Yassine n’a pas participé à ces débordements, mais entend la colère des autres jeunes, impactés par l’affaire Nahel : « C’était peut-être le contrôle de trop, l’abus de trop, dont beaucoup sont passé inaperçus. Mais cette fois, ça a été filmé. Ça a ravivé la colère des quartiers. » Samir, un autre jeune du quartier, partage son ressenti. Bien qu’il ait aussi évité les conflits, il peut comprendre ceux qui se sont laissés emporter par la colère : « Quand on ne nous écoute pas malgré nos revendications, on finit par vouloir frapper là où ça fait mal. Cela dit, je n’approuve pas l’attaque de pharmacies et d’écoles. »
« Ils auraient dû se rendre à Paris dès le début et y faire du bruit. »
Samir, jeune de Viry-Châtillonà 42mag.fr
Malik, quant à lui, est déçu par ce qu’il a vu ces derniers jours sur les réseaux sociaux. Pour lui, ces jeunes ont détourné « la cause de Nahel. » « Je ne dis pas qu’il ne faut pas manifester son mécontentement, mais de la bonne manière. On aurait dû se comporter comme en 2005 lors du drame de Zyed et Bouna. Ils se battaient pour ces deux jeunes décédés. Nous, on n’a l’impression que c’est plus pour l’attention des réseaux sociaux. » Malik pense qu’il faut plutôt se focaliser sur l’Etat, pas sur les biens privés.
Pour tout le monde, la source des problèmes est la police.
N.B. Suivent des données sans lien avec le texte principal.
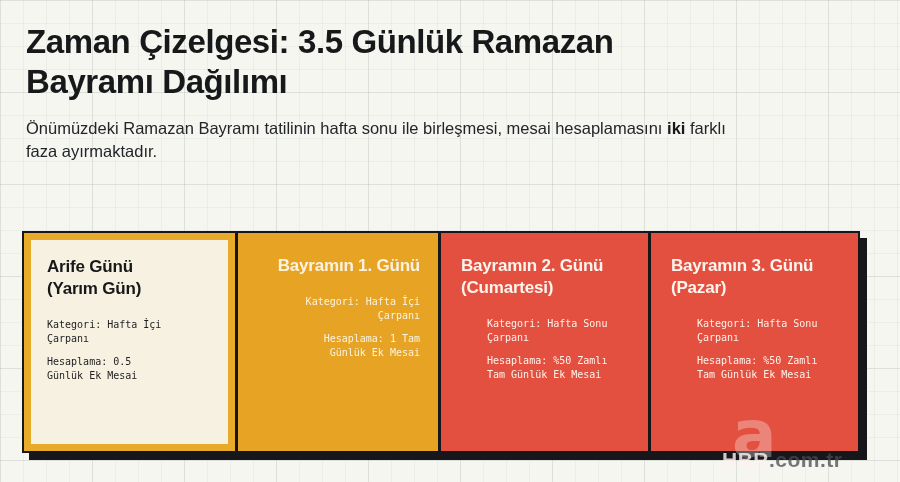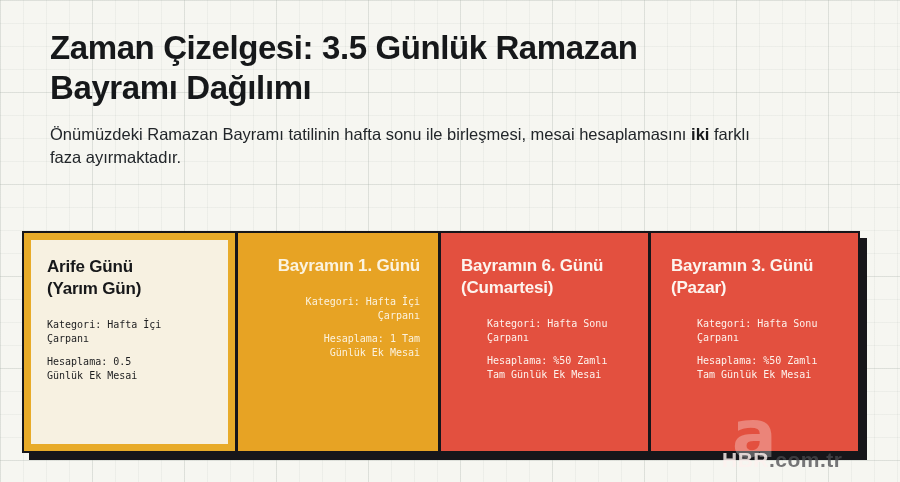--- a/index.html
+++ b/index.html
@@ -33,9 +33,8 @@
   .header {
     position: absolute;
     left: 26px;
-    top: 28px;
+    top: 22px;
     width: 800px;
-    margin-left: 24px;
   }
 
   .page-title {

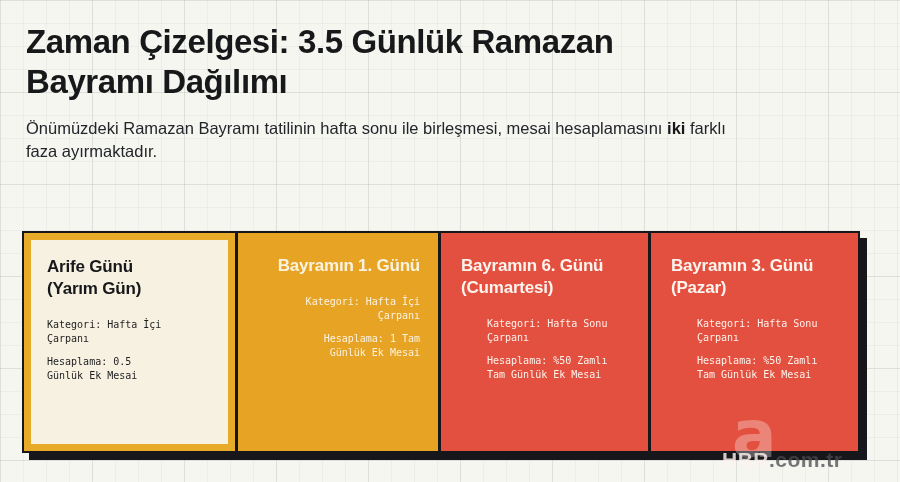--- a/index.html
+++ b/index.html
@@ -212,7 +212,7 @@
       </div>
 
       <div class="card red">
-        <h2 class="card-title">Bayramın 6. Günü
+        <h2 class="card-title">Bayramın 2. Günü
 (Cumartesi)</h2>
         <div class="card-rows">
           <p class="card-row">Kategori: Hafta Sonu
Elle incarne la principale cause de la colère, plus encore que l’affaire Nahel. Malik partage son vécu : « Des policiers m’ont déjà dit ‘Retourne dans ton pays’. » et précise rapidement : « Mais mon pays, c’est la France.«
Samir ajoute : « Certains policiers sont agréables, on n’a pas de souci avec eux. Avec d’autres, par contre… Même un simple ‘Bonjour’ semble les déranger, comme s’ils étaient sur la défensive. » Yassine, de son côté, revient sur l’agression de certains de ses amis par la Bac : « Ils n’avaient rien fait de mal. » Mais ces jeunes insistent : ils n’ont pas de problème avec la majorité des forces de l’ordre.
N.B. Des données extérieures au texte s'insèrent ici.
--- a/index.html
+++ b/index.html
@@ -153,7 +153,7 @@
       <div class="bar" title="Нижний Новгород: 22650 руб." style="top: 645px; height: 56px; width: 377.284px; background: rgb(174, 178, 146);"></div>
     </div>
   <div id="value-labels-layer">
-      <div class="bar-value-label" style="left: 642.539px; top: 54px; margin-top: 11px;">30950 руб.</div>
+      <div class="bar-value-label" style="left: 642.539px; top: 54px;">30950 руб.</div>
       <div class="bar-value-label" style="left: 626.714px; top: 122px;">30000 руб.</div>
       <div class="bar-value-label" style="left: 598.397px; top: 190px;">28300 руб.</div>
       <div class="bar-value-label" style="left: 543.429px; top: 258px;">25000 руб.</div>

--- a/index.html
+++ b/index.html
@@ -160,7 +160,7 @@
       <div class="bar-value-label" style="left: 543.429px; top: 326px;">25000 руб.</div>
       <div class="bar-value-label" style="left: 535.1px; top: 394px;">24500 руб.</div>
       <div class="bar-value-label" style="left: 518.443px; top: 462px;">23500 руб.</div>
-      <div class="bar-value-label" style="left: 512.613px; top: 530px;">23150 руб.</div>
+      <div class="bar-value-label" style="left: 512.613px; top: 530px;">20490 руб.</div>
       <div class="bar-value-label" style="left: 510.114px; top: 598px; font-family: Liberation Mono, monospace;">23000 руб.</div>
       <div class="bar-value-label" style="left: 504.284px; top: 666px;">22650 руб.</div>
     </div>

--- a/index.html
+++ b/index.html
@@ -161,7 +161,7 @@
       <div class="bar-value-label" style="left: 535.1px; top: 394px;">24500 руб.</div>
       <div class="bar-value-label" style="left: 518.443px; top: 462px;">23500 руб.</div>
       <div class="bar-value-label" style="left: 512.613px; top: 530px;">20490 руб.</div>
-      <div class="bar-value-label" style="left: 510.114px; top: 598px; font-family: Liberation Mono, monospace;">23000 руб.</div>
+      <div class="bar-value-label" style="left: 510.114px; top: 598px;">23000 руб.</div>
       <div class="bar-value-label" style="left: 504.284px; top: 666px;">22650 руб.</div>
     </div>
Une cagnotte qui suscite l’indignation
Un autre facteur d’exaspération se dégage depuis quelques jours : la cagnotte en ligne pour soutenir le policier qui a tiré sur Nahel, qui dépasse maintenant le million d’euros. Cette démarche irrite Mélissa, une autre résidente de la ville : « Les donneurs cautionnent, à mon avis, le fait que ce policier ait pris la vie d’un enfant », clame-t-elle. « C’est un moyen de lui dire : ‘Ne t’en fais pas, même si tu es en prison maintenant, on t’a même amassé un million pour que tu puisses vivre’. »
Malgré le climat tendu qui persiste, les nuits sont devenues plus paisibles. D’après ces jeunes, cela est principalement dû à la présence massive des forces de l’ordre qui dissuadent toute velléité. Ludovic, coordinateur jeunesse à la MJC, attribue aussi ce calme à l’intervention des mères de famille qui ont appelé à l’apaisement : « Elles ont su convaincre leurs enfants de se retirer du conflit en parlant avec eux. Elles nous ont sollicités aussi en tant qu’organisme social pour aider ces jeunes. Il reste néanmoins beaucoup à faire pour apaiser durablement la situation. »
Plaidoyer pour une meilleure formation des policiers
Beaucoup à Viry-Châtillon appellent à un investissement conséquent de l’Etat dans les quartiers défavorisés et sévèrement touchés par la pauvreté. Malik est sceptique à ce sujet, car « ça sera toujours la même rengaine ». Mélissa propose néanmoins des solutions pour améliorer le recrutement et la formation des policiers. « Les examens doivent être plus rigoureux, pour déterminer si une personne est réellement apte à exercer le métier de policier ou si elle est juste attirée par l’aspect armement et finira simplement par frapper et tuer… Les policiers doivent mieux apprendre à gérer leur stress. »
Pour ces jeunes, si rien n’évolue, les émeutes reprendront. Le verdict de la justice sera également déterminant. Mélissa, Malik, Samir et Yassine sont convaincus que le policier responsable de la mort de Nahel n’écopera d’aucune sanction. « C’est toujours la même histoire. Deux poids, deux mesures », remarquent-ils tous en cœur.